Columbia Journalism Review features the News Literacy Project

Updates


The News Literacy Project is the focus of a 4,300-word cover story on news literacy published in the July/August issue of the Columbia Journalism Review.

The report, “Leap of Faith,” opens with the initial visit of an NLP journalist fellow, David Gonzalez of The New York Times, to a classroom at Williamsburg Collegiate Charter School in Brooklyn, New York. It discusses NLP in the context of an emerging news literacy effort that writer Megan Garber says “has the potential to transform itself from the cause of a committed few into a powerful national movement.”

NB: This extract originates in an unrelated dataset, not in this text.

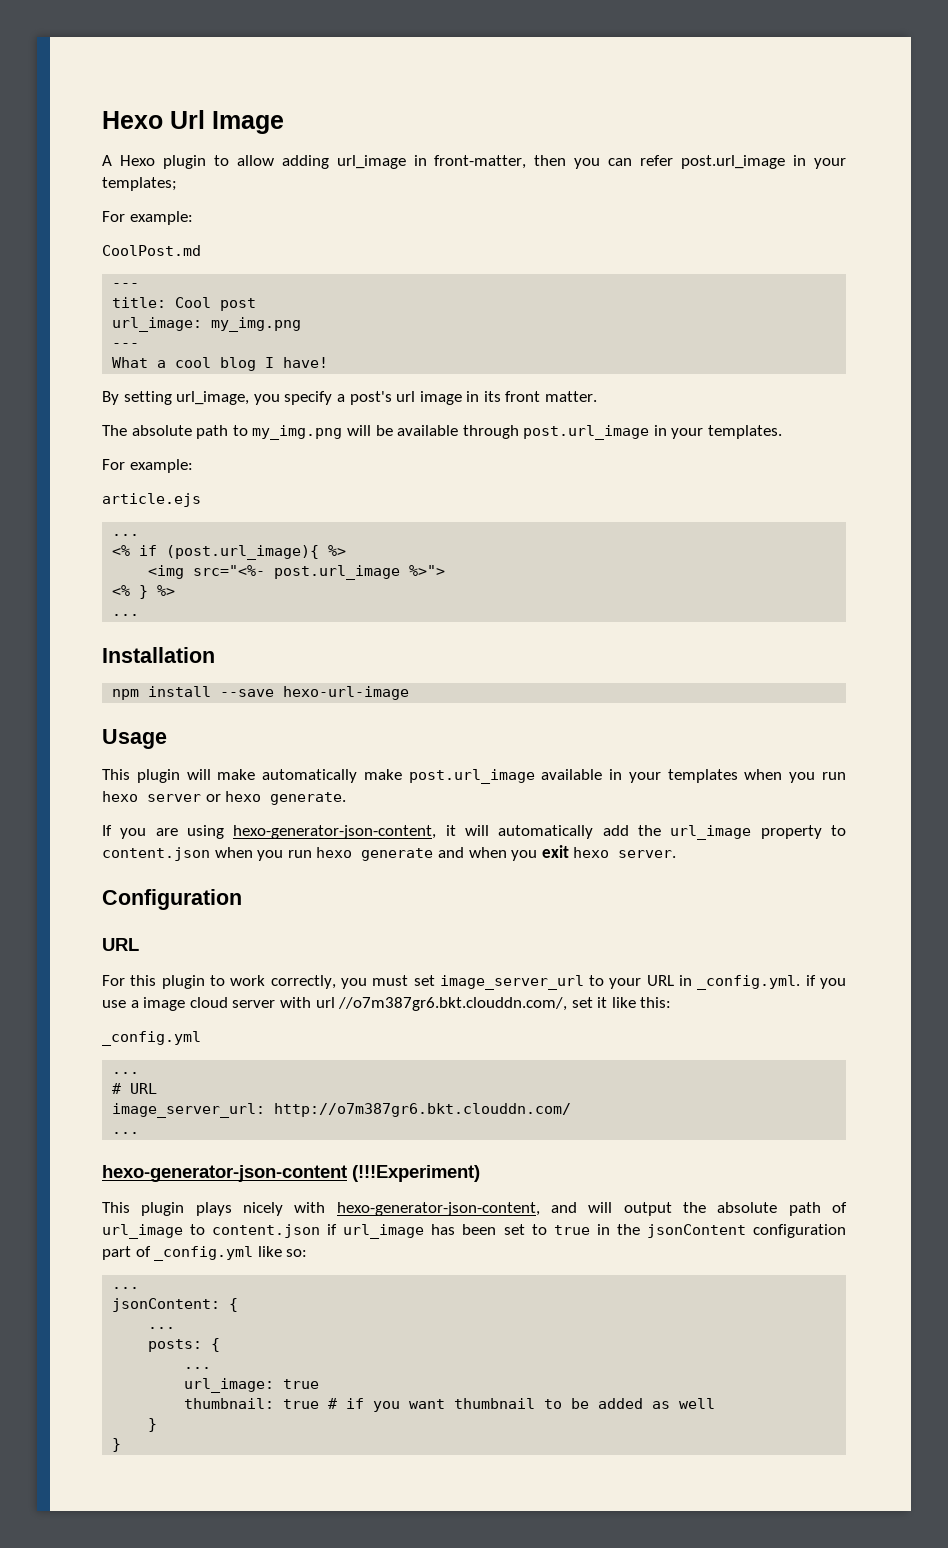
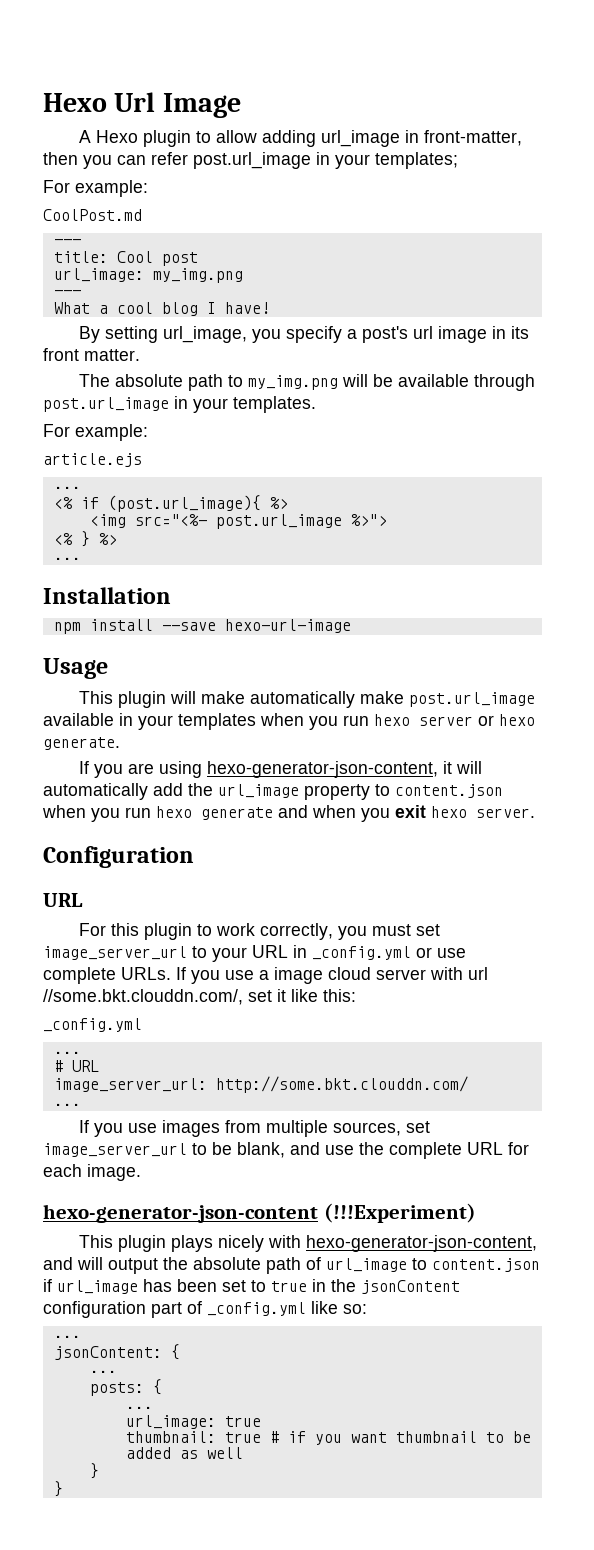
[697,975,816,990] _config.yml. if -> [312,946,466,960] [43,967,186,984] _config.yml or use complete URLs. If
[338,997,568,1011] //o7m387gr6.bkt.clouddn.com/, -> [43,989,243,1005] //some.bkt.clouddn.com/,
[274,1103,572,1117] [112,1132,140,1134] http://o7m387gr6.bkt.clouddn.com/ // ... -> [215,1076,468,1093] [53,1103,81,1106] [78,1120,430,1137] [43,1142,529,1159] [43,1164,141,1181] http://some.bkt.clouddn.com/ // ... // If you use images from multiple sources, set image_server_url to be blank, and use the complete URL for each image.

Amid journalism’s current crisis, Garber asserts, the industry “has a marked opportunity to reinvent itself and its role in the community.” She urges news organizations “to make a point of seeking out young people — and of explaining to them what they do, and perhaps even more importantly, why they do it. News literacy offers news organizations the opportunity to essentially re-brand themselves.”

News literacy, says journalism professor David T.Z. Mindich, can “allow journalists to be advocates for democracy.”

Garber attended NLP classes in Brooklyn and Manhattan as well as the first national news literacy conference at Stony Brook University in March. Among those featured in the article are NLP chair Vivian Schiller, executive director Alan C. Miller and board member Howard Schneider, founder of the Center for News Literacy at Stony Brook.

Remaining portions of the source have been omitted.